The potential function of BsmI polymorphism might be affected by gene-gene and gene-environment interactions. A previous study demonstrated that polymorphisms of both genes (BsmI polymorphism and estrogen receptor genotypes) increased osteoporosis risk and found that BsmI polymorphism alone did not increase the osteoporosis risk [8, 24]. In addition, obesity can mask the effects of the VDR genotypes on BMD as reported by Dawson-Hughes [25, 26]. As one study could not be included in our meta-analysis, further studies of gene-gene and gene-environment interactions should be taken into consideration.
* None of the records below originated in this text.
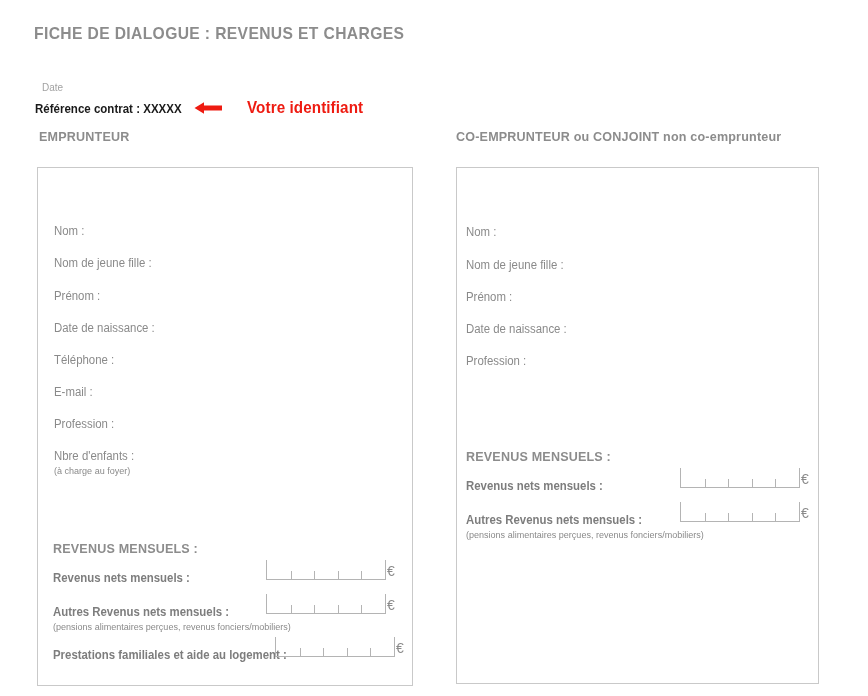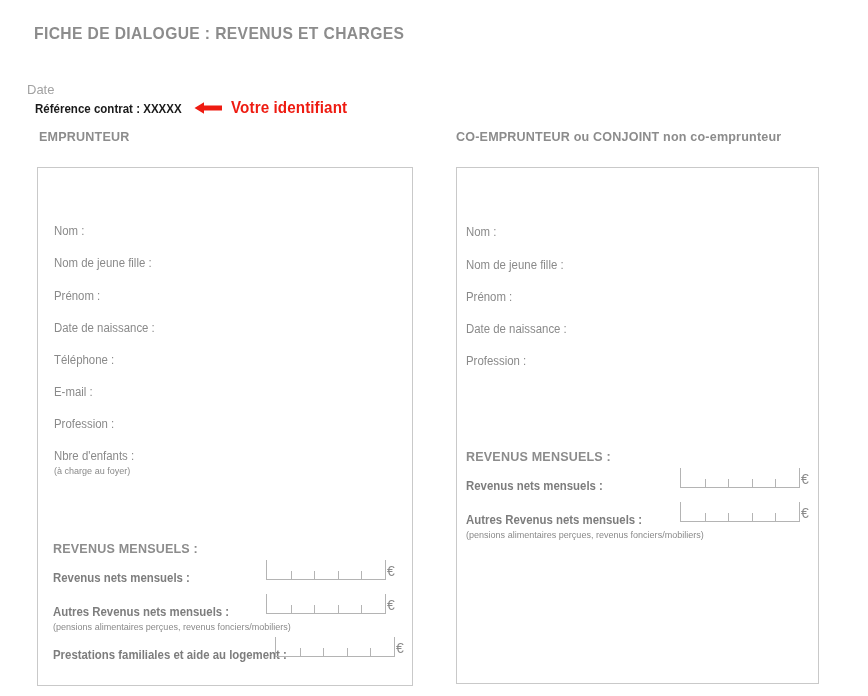--- a/index.html
+++ b/index.html
@@ -27,44 +27,44 @@
     font-weight: bold;
     letter-spacing: 0.4px;
     color: #8c8c8c;
     white-space: nowrap;
     transform: scaleX(0.92);
     transform-origin: left center;
   }
 
   
   #meta-date {
-    left: 27px;
+    left: 42px;
     top: 82px;
-    font-size: 13px;
+    font-size: 10px;
     color: #a2a2a2;
     white-space: nowrap;
   }
   #meta-ref {
     left: 35px;
     top: 102px;
     font-size: 12px;
     font-weight: bold;
     color: #1a1a1a;
     white-space: nowrap;
     transform: scaleX(0.96);
     transform-origin: left center;
   }
 
   
   #annotation {
     left: 193px;
     top: 99px;
     display: flex;
     align-items: center;
-    gap: 8px;
+    gap: 24px;
     white-space: nowrap;
   }
   #annotation .arrow-icon {
     display: block;
     line-height: 0;
   }
   #annotation .annotation-text {
     font-size: 16px;
     font-weight: bold;
     color: #ee1b11;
The present study has some limitations. First, the number of studies included in the systematic review might have been too small to detect slight associations within ethnic groups. Second, heterogeneity exists between studies, possibly owing to covariates: age and years from onset, gender, fraction of patients among these studies, and so on.

In conclusion, our meta-analysis suggests no association between BsmI polymorphism and osteoporosis risk, both in Caucasian and Asian populations. Large-scale case-control and population-based association studies are warranted to validate the risk identified in the current meta-analysis.